> _WHAT IS EXPECTED_:
Only the lines holding "better" are wanted here; copy each from the listing.
┄┄┄┄┄┄┄┄┄┄
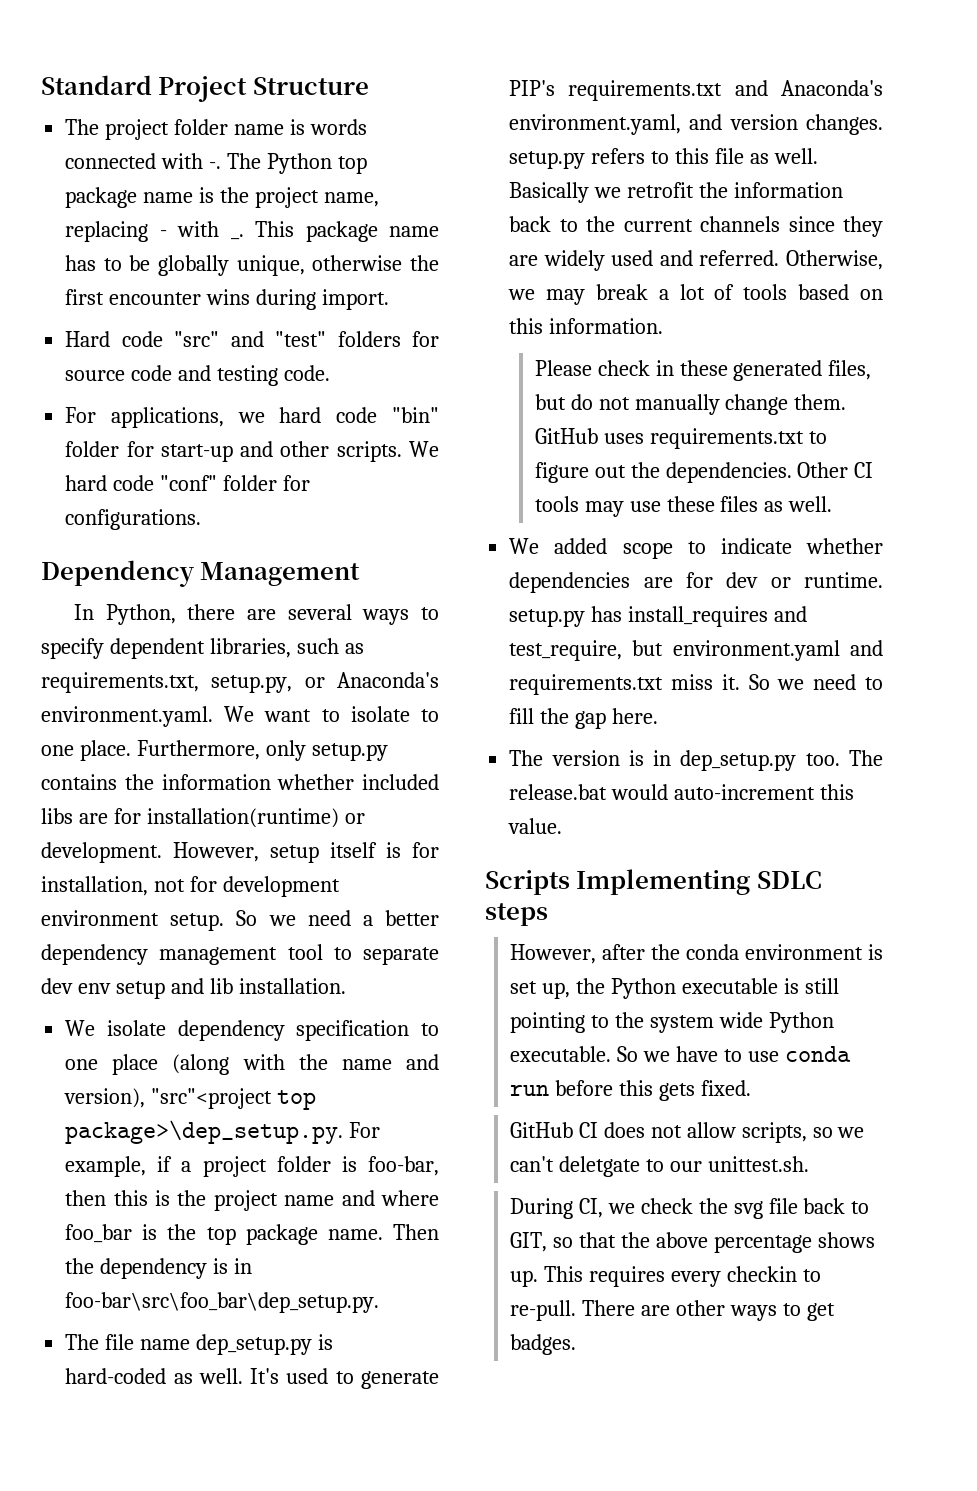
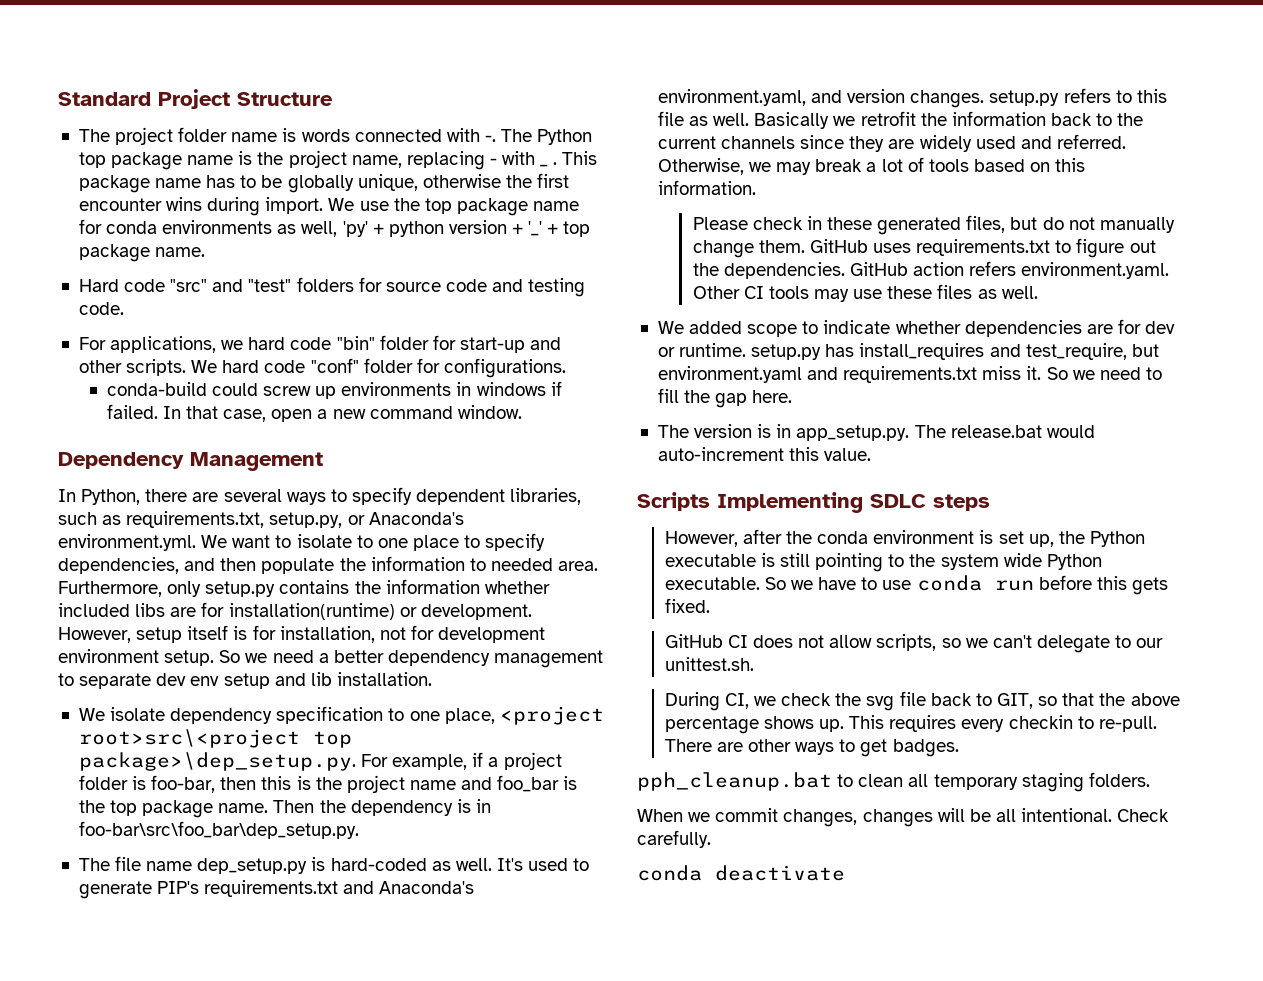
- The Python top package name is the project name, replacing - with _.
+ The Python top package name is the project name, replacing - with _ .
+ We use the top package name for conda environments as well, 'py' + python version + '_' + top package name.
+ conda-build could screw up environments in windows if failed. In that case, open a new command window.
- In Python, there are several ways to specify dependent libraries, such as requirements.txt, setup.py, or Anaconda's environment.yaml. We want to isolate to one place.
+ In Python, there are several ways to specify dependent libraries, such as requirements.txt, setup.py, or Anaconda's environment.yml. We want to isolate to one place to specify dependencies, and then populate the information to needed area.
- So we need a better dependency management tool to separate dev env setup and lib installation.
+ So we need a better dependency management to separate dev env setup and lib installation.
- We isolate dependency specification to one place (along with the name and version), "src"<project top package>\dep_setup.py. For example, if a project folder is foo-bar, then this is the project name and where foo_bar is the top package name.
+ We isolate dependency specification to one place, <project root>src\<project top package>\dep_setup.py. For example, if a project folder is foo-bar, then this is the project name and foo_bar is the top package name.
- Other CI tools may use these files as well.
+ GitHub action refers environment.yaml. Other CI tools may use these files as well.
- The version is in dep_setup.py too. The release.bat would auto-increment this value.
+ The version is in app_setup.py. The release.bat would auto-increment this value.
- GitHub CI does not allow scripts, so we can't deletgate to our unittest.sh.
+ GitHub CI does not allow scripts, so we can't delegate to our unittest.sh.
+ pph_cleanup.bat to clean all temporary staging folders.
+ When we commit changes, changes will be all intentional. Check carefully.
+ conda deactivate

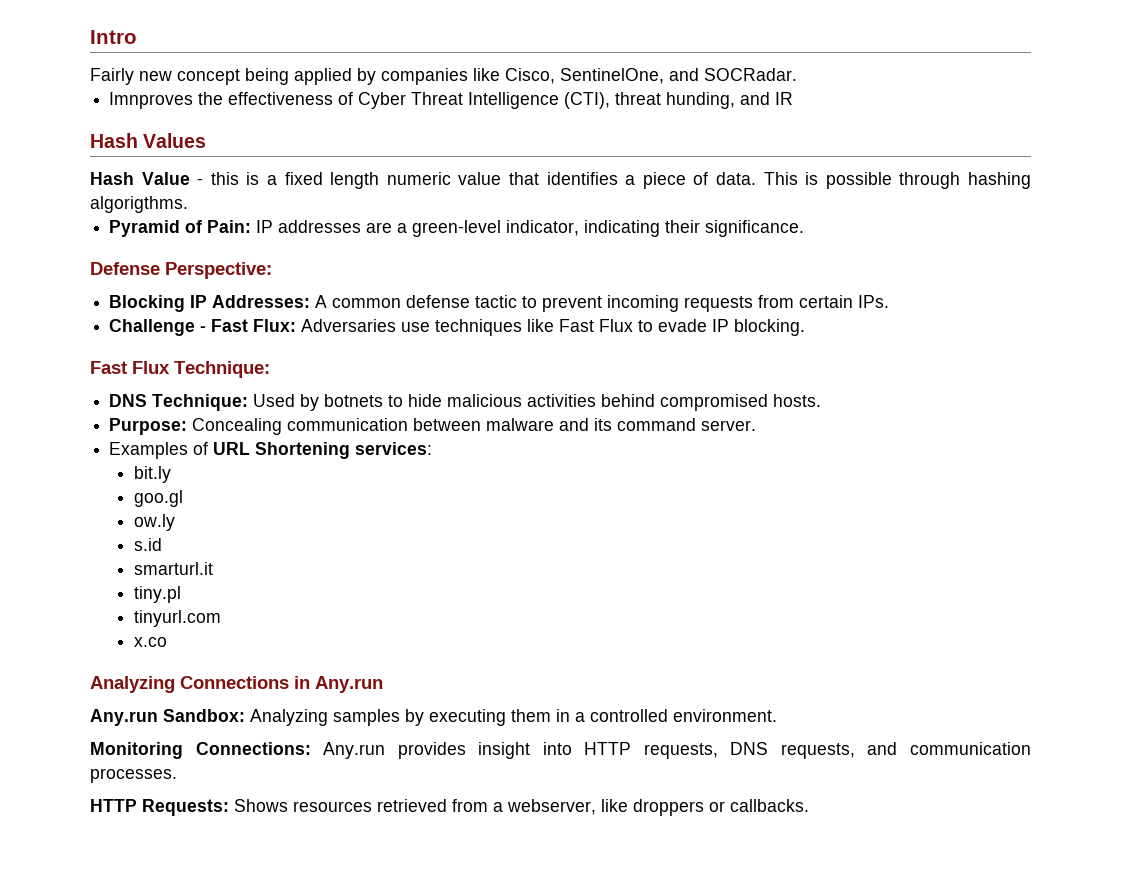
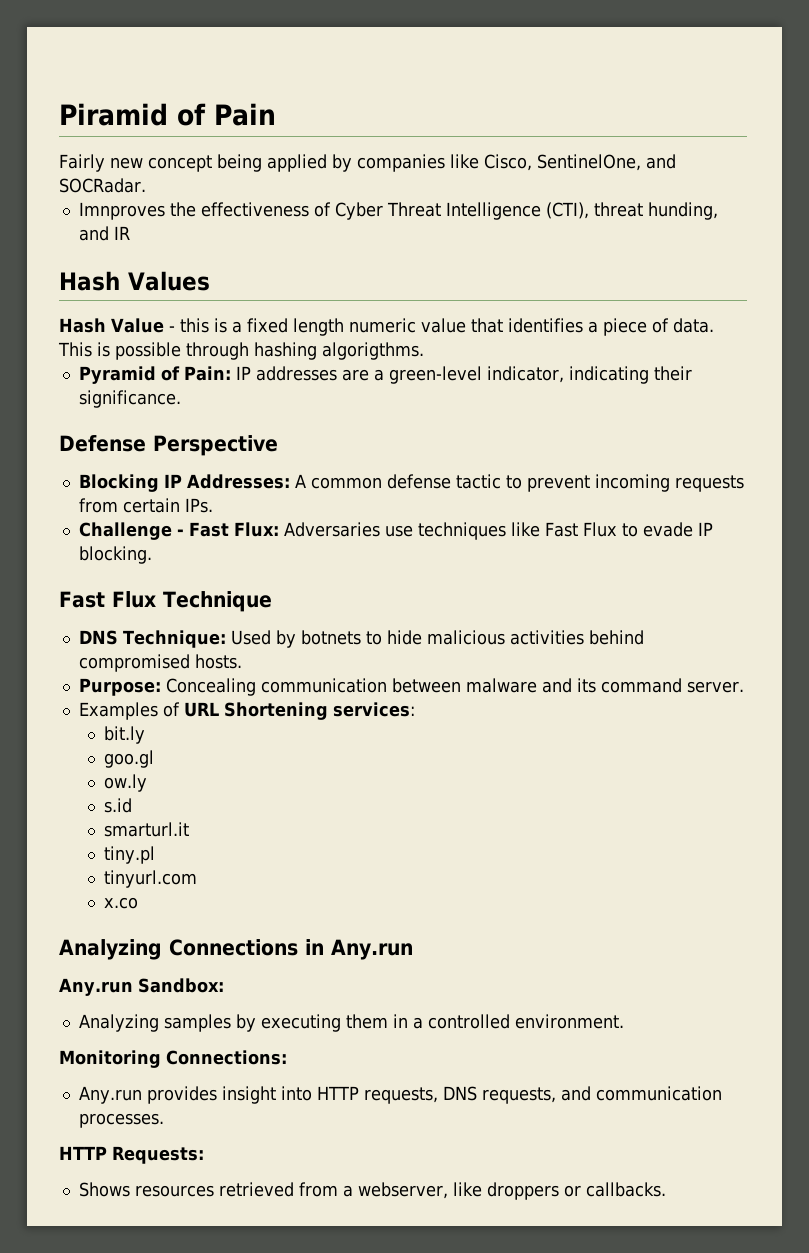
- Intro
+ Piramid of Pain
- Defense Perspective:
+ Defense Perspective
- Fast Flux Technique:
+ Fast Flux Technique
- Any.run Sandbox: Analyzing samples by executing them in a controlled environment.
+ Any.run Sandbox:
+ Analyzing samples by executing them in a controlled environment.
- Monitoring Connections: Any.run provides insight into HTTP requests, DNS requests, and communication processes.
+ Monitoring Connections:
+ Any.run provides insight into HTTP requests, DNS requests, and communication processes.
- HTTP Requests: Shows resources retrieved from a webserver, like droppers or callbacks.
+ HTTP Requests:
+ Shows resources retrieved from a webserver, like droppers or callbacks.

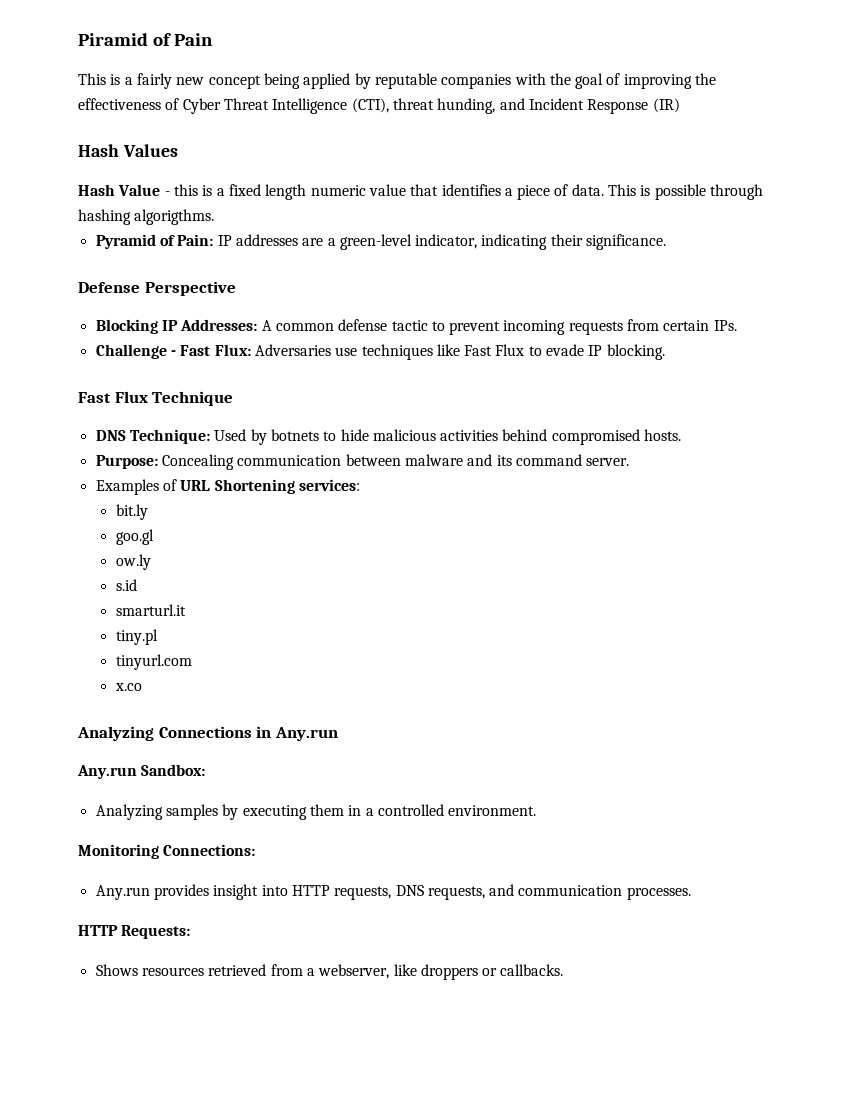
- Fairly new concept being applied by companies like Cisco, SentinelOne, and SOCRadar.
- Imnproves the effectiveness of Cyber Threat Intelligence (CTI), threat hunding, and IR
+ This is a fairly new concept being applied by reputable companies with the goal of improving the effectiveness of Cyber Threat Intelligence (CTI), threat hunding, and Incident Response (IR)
┄┄┄┄┄┄┄┄┄┄
> _ANSWER TO THE PROBLEM_:
- So we need a better dependency management tool to separate dev env setup and lib installation.
+ So we need a better dependency management to separate dev env setup and lib installation.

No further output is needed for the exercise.